ビクトリア号の乗組員は補水能力への不安を押し殺し、節水に努めている。
ビクトリアは『無理だ』と言ったが、きっと他の精製魔法の使い手を雇い入れることもできる。だが、そのためにはクリスの下船が条件になるのだ。
奴隷であり、身体が弱く、満足に魔法を使うこともできない子供。クリスが陸でどういう扱いを受けるのか。
(想像もしたくない……)
「ビクトリアさん」
「なんだ?」
「俺はビクトリア号が大好きになりました。この船に乗っていることを誇らしく思います」
「カカっ!」
(なんとかしたいな。造水器が造れれば一番なんだが……)
穂積は自分にできることはないかと考えを巡らせる。様々なタイプの舶用造水器を思い浮かべては却下する。
(無理だ……足りないものが多すぎる)
まず電力がないのだ。熱源は熱量魔法でなんとかなるかもしれないが、それなりの造水量を確保するためにはポンプがいる。
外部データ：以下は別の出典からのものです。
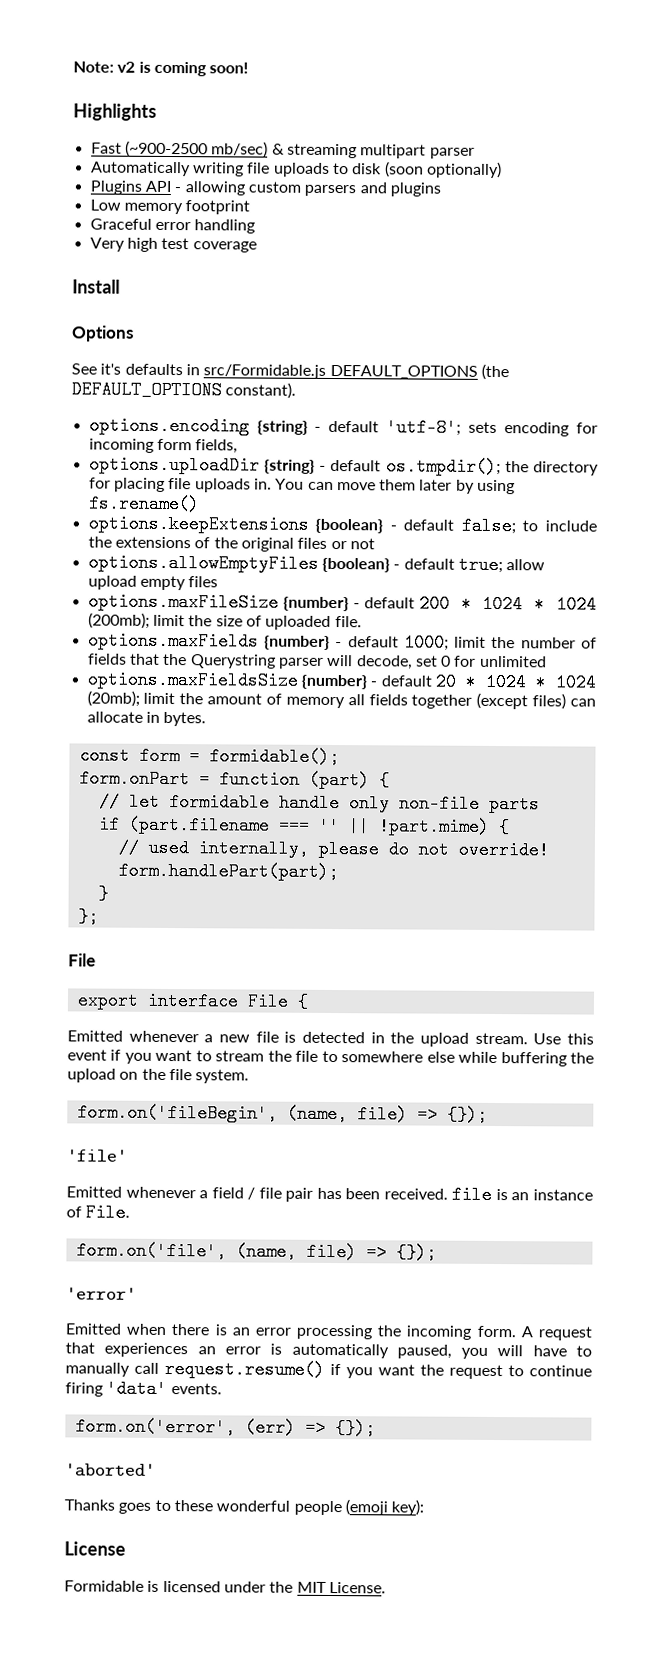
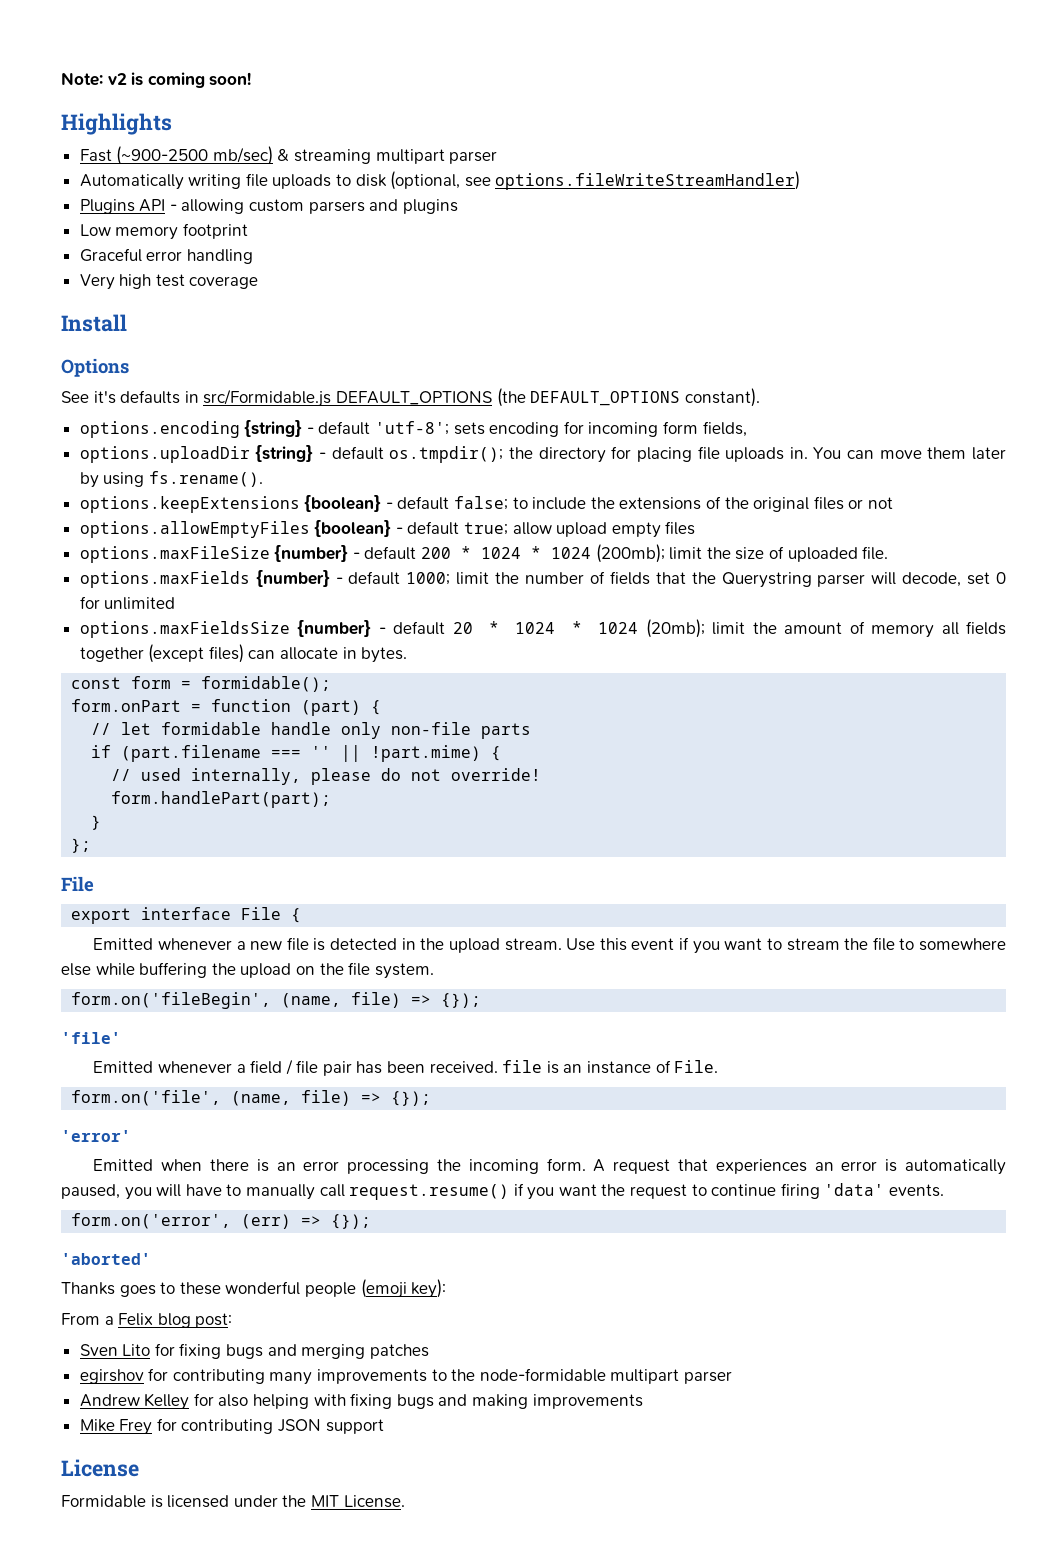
- Automatically writing file uploads to disk (soon optionally)
+ Automatically writing file uploads to disk (optional, see options.fileWriteStreamHandler)
- You can move them later by using fs.rename()
+ You can move them later by using fs.rename().
+ From a Felix blog post:
+ Sven Lito for fixing bugs and merging patches
+ egirshov for contributing many improvements to the node-formidable multipart parser
+ Andrew Kelley for also helping with fixing bugs and making improvements
+ Mike Frey for contributing JSON support

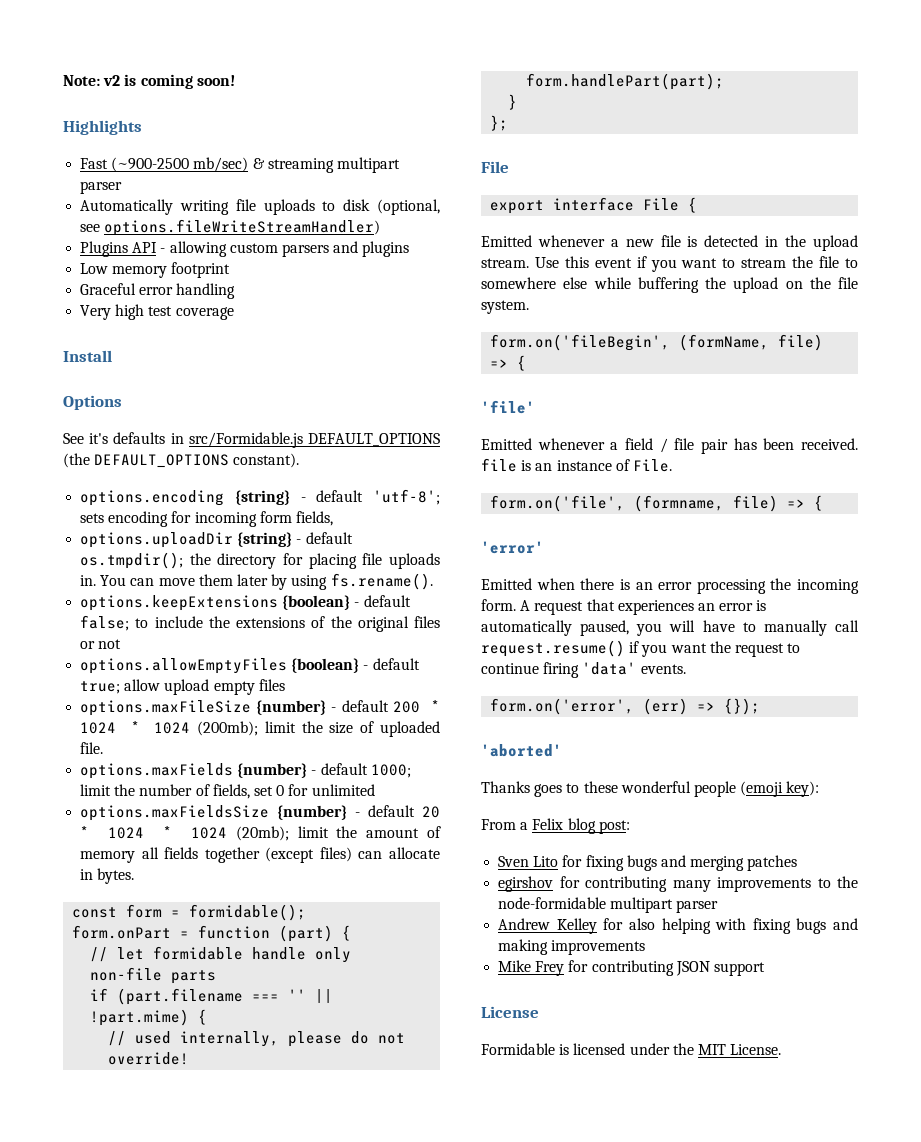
- options.maxFields {number} - default 1000; limit the number of fields that the Querystring parser will decode, set 0 for unlimited
+ options.maxFields {number} - default 1000; limit the number of fields, set 0 for unlimited
- form.on('fileBegin', (name, file) => {});
+ form.on('fileBegin', (formName, file) => {
- form.on('file', (name, file) => {});
+ form.on('file', (formname, file) => {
運動魔法でポンプの代わりをするにしても、加熱も送水もやるのは人間だ。安定した運転状態を得られるとは思えないし、そんなのは人間の仕事じゃない。
資材も必要だが本船は木造船だ。木材ばかりの可能性が高いだろう。
(ヤカンで海水沸かしたって雀の涙どころじゃないし……)
なにやらブツブツ言いながら、メモ帳に謎の文字や記号や図形を書き込んではグシャグシャと塗りつぶす穂積。ビクトリアは穂積が何を考えているのか理解できず、しかし胸は高鳴っていた。
(何かわからない……が、こういう直感は無視できんなぁ。カカカっ)
ビクトリアはワクワクした顔で穂積を見つめていた。
(やはり魔法か。俺に精製魔法の適性があれば……でも船には定員規制が……って、あれ?)
顔を上げてビクトリアを見る。面白そうに金色の瞳を輝かせていた。
「ビクトリアさん」
「なんだ!」(わくわく)
「魔法適性は聖痕に依存するんですよね?」
「そうだぞ!」(わくわくわく)
「聖痕は遺伝し親から子に受け継がれる」
「その通りだぞ!」(なんだなんだ?)
「……俺にあるんでしょうか? 聖痕?」
「…………知らん」
(やっぱダメかもな。オプシーで下船かぁ)
ビクトリアに捨てられるフラグが立った。